Yozgat Bakım ve Rehabilitasyon Kurumu…
Aç sevgi ve hizmet dolu kucağını bak , kim geliyor...? Yunus’tan inciler.
Karani’den gözyaşları Bayram’ı Veliden samimiyet Eyyüb’ün yara izleri.
Yusuf’un yırtık gömleği. Salih’in… yanık gönlü.
Size sizden bak kim geliyor?.
Belki de güz ayında savrulan harmanın gülü toz olup giden külü , göz yaşlarıyla yoğrulan mayası tutmuş Can.. geliyor.
Engin dağlarıyla ve puslu havanda Rahmet yağışınla kıvrılan yollarında.
Habeşistan’a giden yanık gönüllü.
Güllere benzemeye çalışan toza dumana karışarak sağa sola savrulan, bir o kadarda Kıtmir’e… heveslenen bir, hiç… geliyor.
Sizi Yaradan’a gurban, onlara deli… demeyin divane oldular.
Sabrı bilmeyip şükürden aciz. Yaz aylarının müjdecisi Sarı Çiğdem… yanında öksüz oğlanla. Sametler Ahmetler Mustafalar İzzet Ayşe fatıma. O’nun… çok sevdiği Haticeler , belki de dağa taşa sığmayan gönüllerde taht kuran Senle…! celallenen cefa ve hepsinden de önemlisi.
Eeey… vefa neredesin söyleyin, sizce kim geliyor?..
Boz kırlarına rengarenk açan çiçeklerinle süsleyip gökyüzünde yarışan, galaksilerinle ayrım yapmayıp ahenkle dans ettiren ve yaralı gönülleri coşturup biz’lerden ben’i çıkartıp söküp atıp siz… diyen.

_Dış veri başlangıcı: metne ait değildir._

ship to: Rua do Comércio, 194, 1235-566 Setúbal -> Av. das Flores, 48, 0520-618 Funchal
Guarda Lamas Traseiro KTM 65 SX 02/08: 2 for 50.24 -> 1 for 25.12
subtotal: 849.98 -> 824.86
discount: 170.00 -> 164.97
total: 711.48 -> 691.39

Dost…! bizlere her türlü sızılara karşı sabır güç ver. Nur’u kereminle Rahmet bereket ver…
Salih’in… gönlü gene coşkun seller gibi akıp gidiyor bir taraftan da kendine göre gittiği o Kurumda… yapıla bilecek ve ne yapacaklarını yeniden gözden geçirip derin hayallere dalıyordu.
Yeni bir dünya… içinde kalacağı Kurum’a… acılar ve sızılarla da olsa geldiler.
Salih’i araba dan indirdiler “kederim kaderim, dediği tekerlekli sandalyesine… bindirdiler.
Bakıp görelim o teker nelere… dönecekti.
Oğul ve gelin Kurumda… Sosyal servise geçerek Salih’in kaydını yaptırıyorlar.
Salih ise sağı solu kameraya çeker gibi kayıtlar yapıyordu. Salih’i kalacağı Kuruma… kayıt için yanlarına çağırdılar.
Ali Güngör uzun boyu ve yakışıklılığıyla göz doldurarak. Büşra Ekiciyle fısıldaştı.
Esma Koçsoy’a eliyle gel işareti yaparak diliyle hafifçe mırıldanır şekilde;
“Çabuk sende gel misafirimiz Salih beyi kaydedelim dedi.
Sosyolok Ramazan Can hiçbir şeyle ilgilenmiyormuş gibi görünse de Salih’i tepeden tırnağa inceliyordu.
Pisigolok Burhan Bey izinli olduğu için masası boştu.
Büşra ve Esma etkileyici ve güler yüzleriyle Ali’ye seslenerek bir diğer taraf tanda. Salih’i tekrar tepeden tırnağa şöyle bir süzdüler
“Hemşirelere haber verin Salih beyi revire götürsünler bir muayeneden geçirsinler, diyerek yapılması gerekenleri sırayla sevgi dolu yürekleri ve güler yüzleriyle sırayla yapıyorlardı.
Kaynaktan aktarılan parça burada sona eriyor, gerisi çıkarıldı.